Lynsey Bourke

Lynsey Bourke, abortion doula and entheogenic practitioner, wins Cosmic Sister Emerging Voices Award
Cosmic Sister Emerging Voices Award
Psilocybin Summit

Lynsey Bourke (@psychedelicabortiondoula) is an international abortion doula and entheogenic practitioner who has lived and worked in the US and Africa for 17 years (the last five in Francophone, West Africa), finding creative ways to give women tangible reproduction choices, including sacred abortion and birth control. She travels often to Gabon, where she became a Bwiti initiate in the Fang tradition, and she is a psychedelic integration coach trained by Being True To You (beingtruetoyou.com). She facilitates 5-Meo-DMT ceremonies focused on healing reproductive and sexual trauma and spiritual transformation. Lynsey holds a Master of Philosophy in Criminology and Gender Studies from University of Cape Town and a BA in International Studies/Economics from University of the Pacific.

Do you consider yourself an educator?

I would consider myself a doula for difficult experiences and trauma. My career has taken me to some of the most remote parts of the globe to work on aspects of the collective shadow, and entheogens became an extension of this, a tool I used to heal myself from the stress and secondary trauma of my work. I supported many women through difficult reproductive experiences—abortion, miscarriage, births—and started building nurturing containers where they could cry, laugh, grieve, bleed, and heal.
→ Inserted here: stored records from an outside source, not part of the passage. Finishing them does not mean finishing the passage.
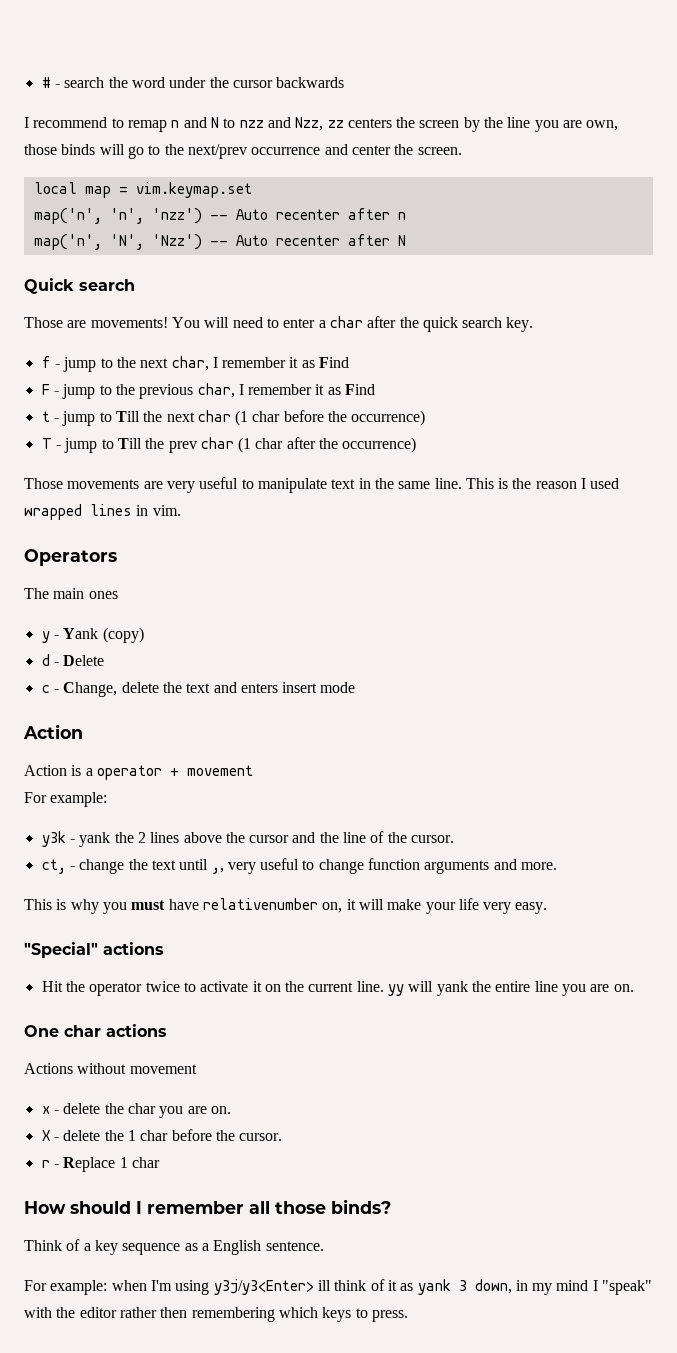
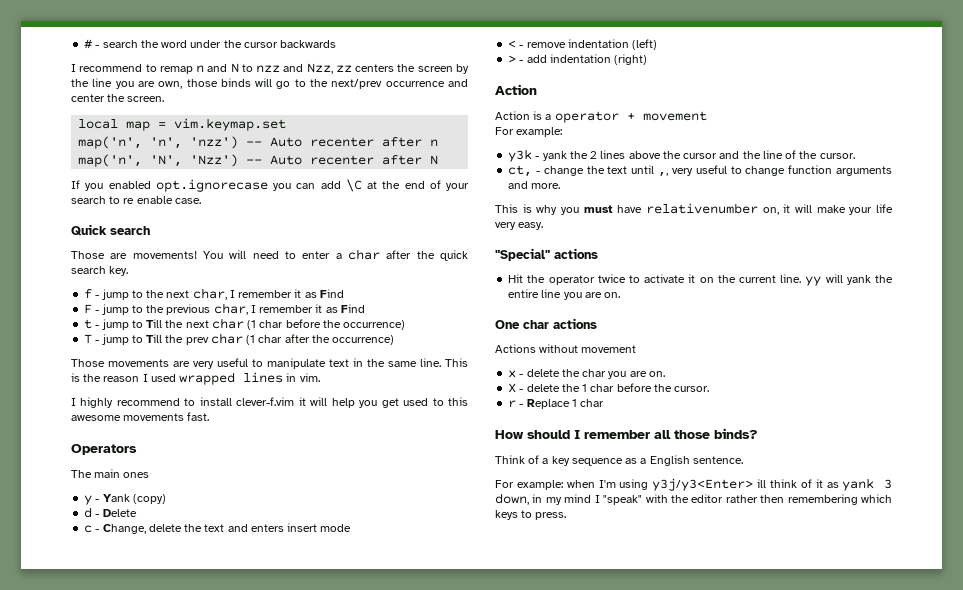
(406, 240) none -> [71,179,469,192] [71,196,201,204] // If you enabled opt.ignorecase you can add \C at the end of your search to re enable case.
(181, 510) none -> [71,397,468,408] [71,412,210,421] // I highly recommend to install clever-f.vim it will help you get used to this awesome movements fast.
(356, 687) none -> [508,39,658,50] [508,54,648,65] // < - remove indentation (left) // > - add indentation (right)

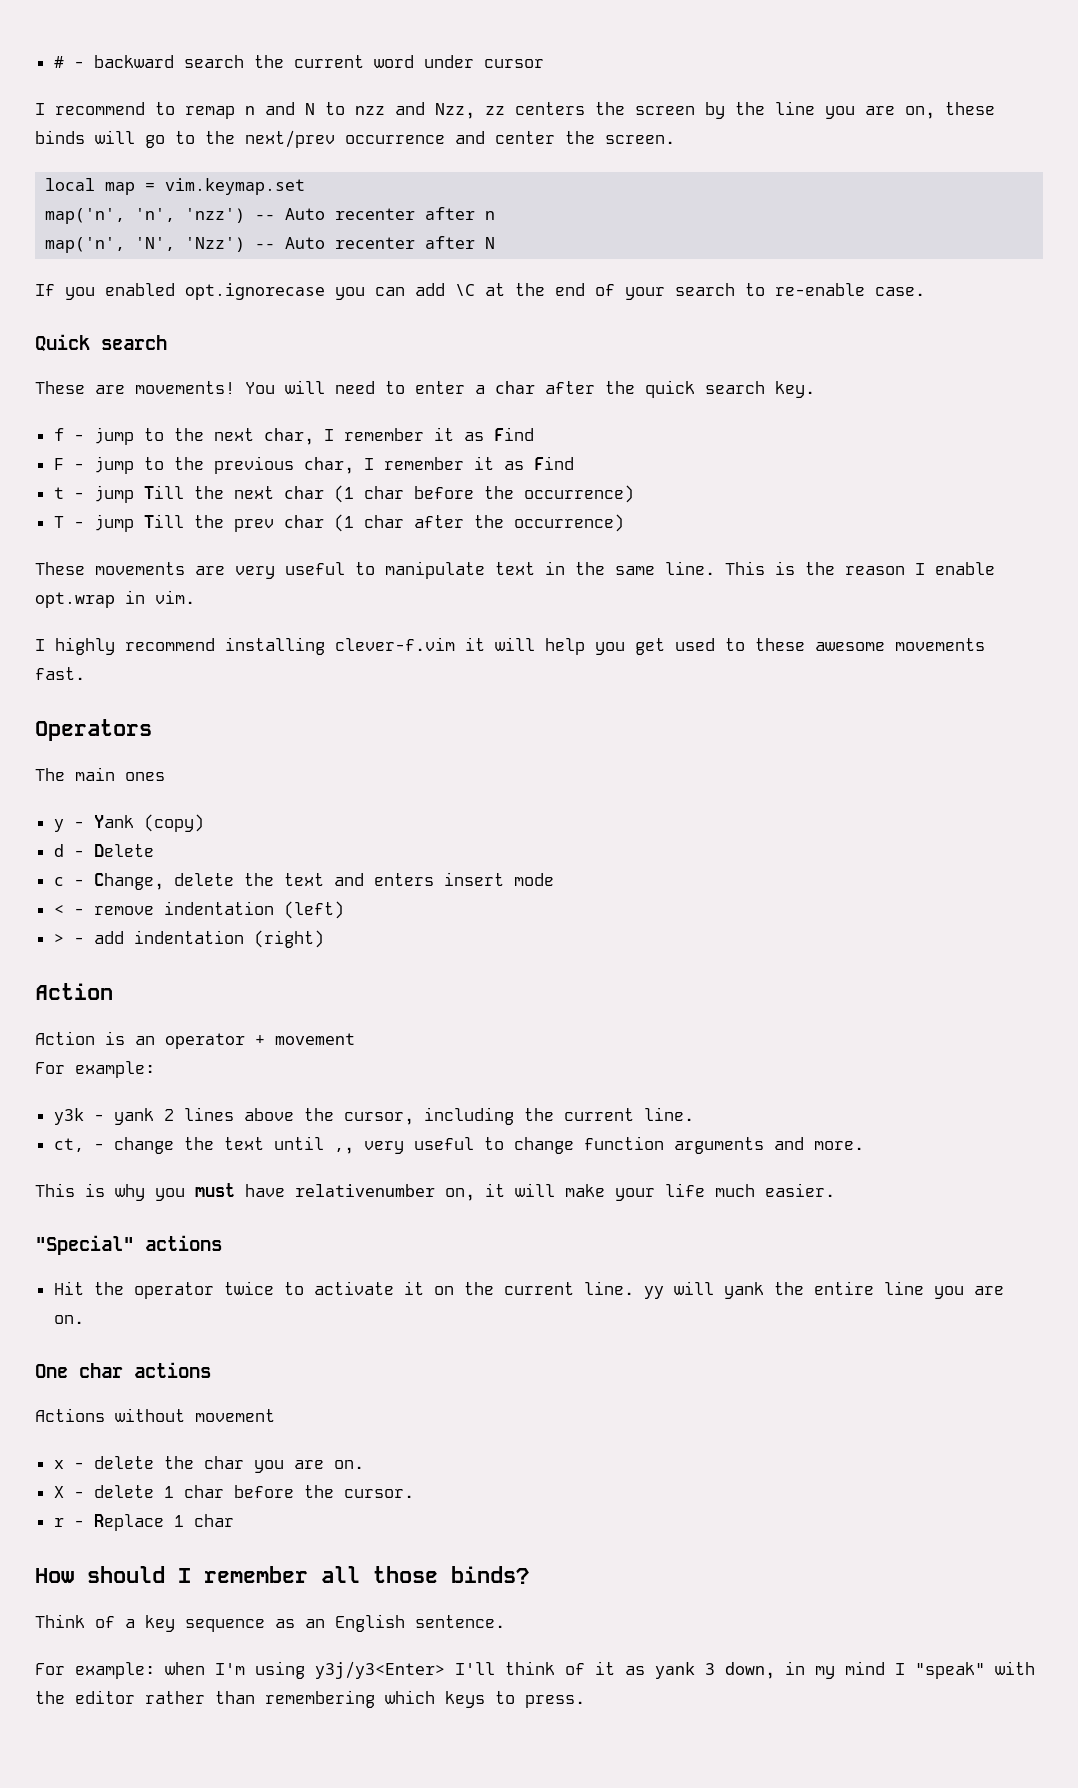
(100, 46) none -> [93,55,174,68] backward
(159, 44) none -> [293,55,364,68] current
[223,40,337,48] the cursor backwards -> [483,59,544,68] cursor
[158,79,218,89] own, those -> [905,102,995,119] on, these
[123,196,173,204] re enable -> [775,283,865,296] re-enable
[71,251,105,259] Those -> [35,381,85,394] These
[131,320,143,328] to -> (134, 494) none
[131,335,143,343] to -> (134, 523) none
[71,359,105,367] Those -> [35,562,85,575] These
[150,372,284,385] used wrapped lines -> [935,562,995,575] [35,592,115,608] enable opt.wrap
[184,397,232,406] to install -> [225,637,325,655] installing
[447,397,468,406] this -> [755,638,805,651] these
[545,114,552,120] a -> [135,1036,155,1045] an
[569,151,588,159] the -> (154, 1116) none
[683,150,855,159] cursor and the line of the cursor. -> [343,1107,694,1125] cursor, including the current line.
[495,222,544,230] very easy. -> [715,1183,835,1197] much easier.
[561,384,580,392] the -> (154, 1491) none
[640,458,647,464] a -> [305,1619,325,1628] an
[757,479,767,488] ill -> [455,1662,495,1675] I'll
[760,495,785,503] then -> [215,1691,255,1704] than

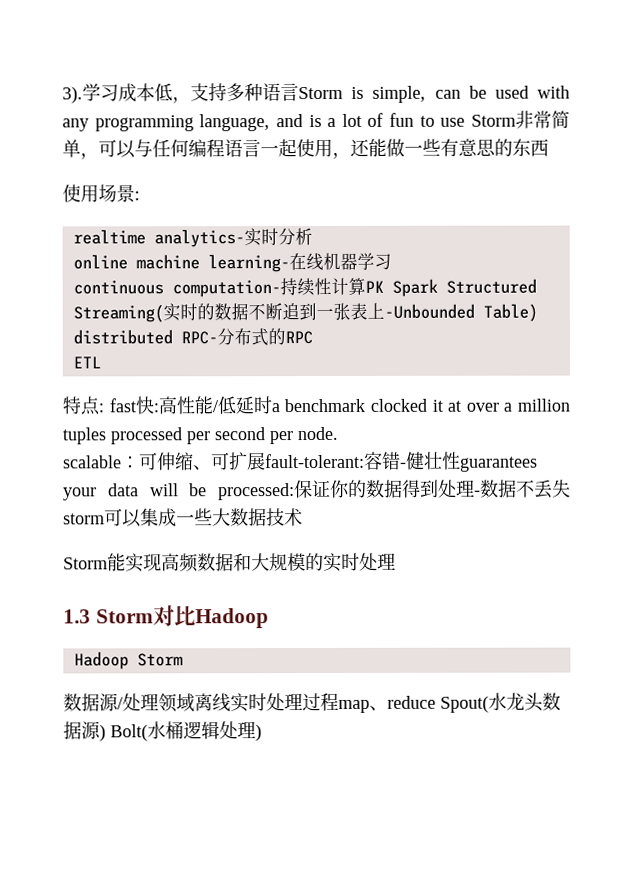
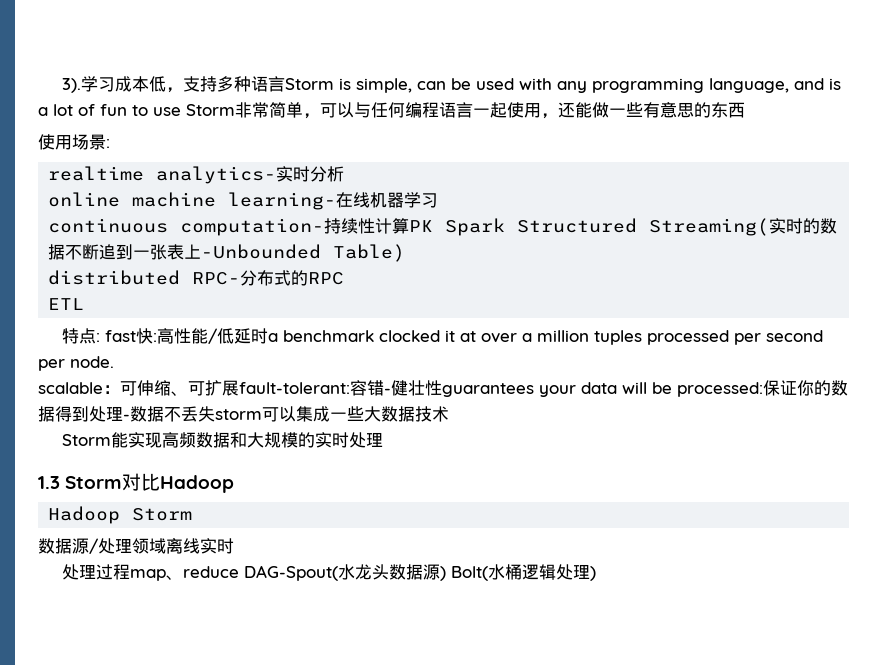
(267, 702) none -> (234, 546) //
[440,695,489,713] Spout( -> [243,565,338,581] DAG-Spout(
Where are you originally from and where is home base for you now?

I am originally from Montana and am not very well traveled in the US. I have spent most of my adult life in Africa, most recently, in Senegal. COVID lifted the veil, in a sense, of how global business can flourish. The office, as it once was, is dead. Home can be constructed anywhere on the planet and work done remotely. I plan to spend the next year between the US and South Africa.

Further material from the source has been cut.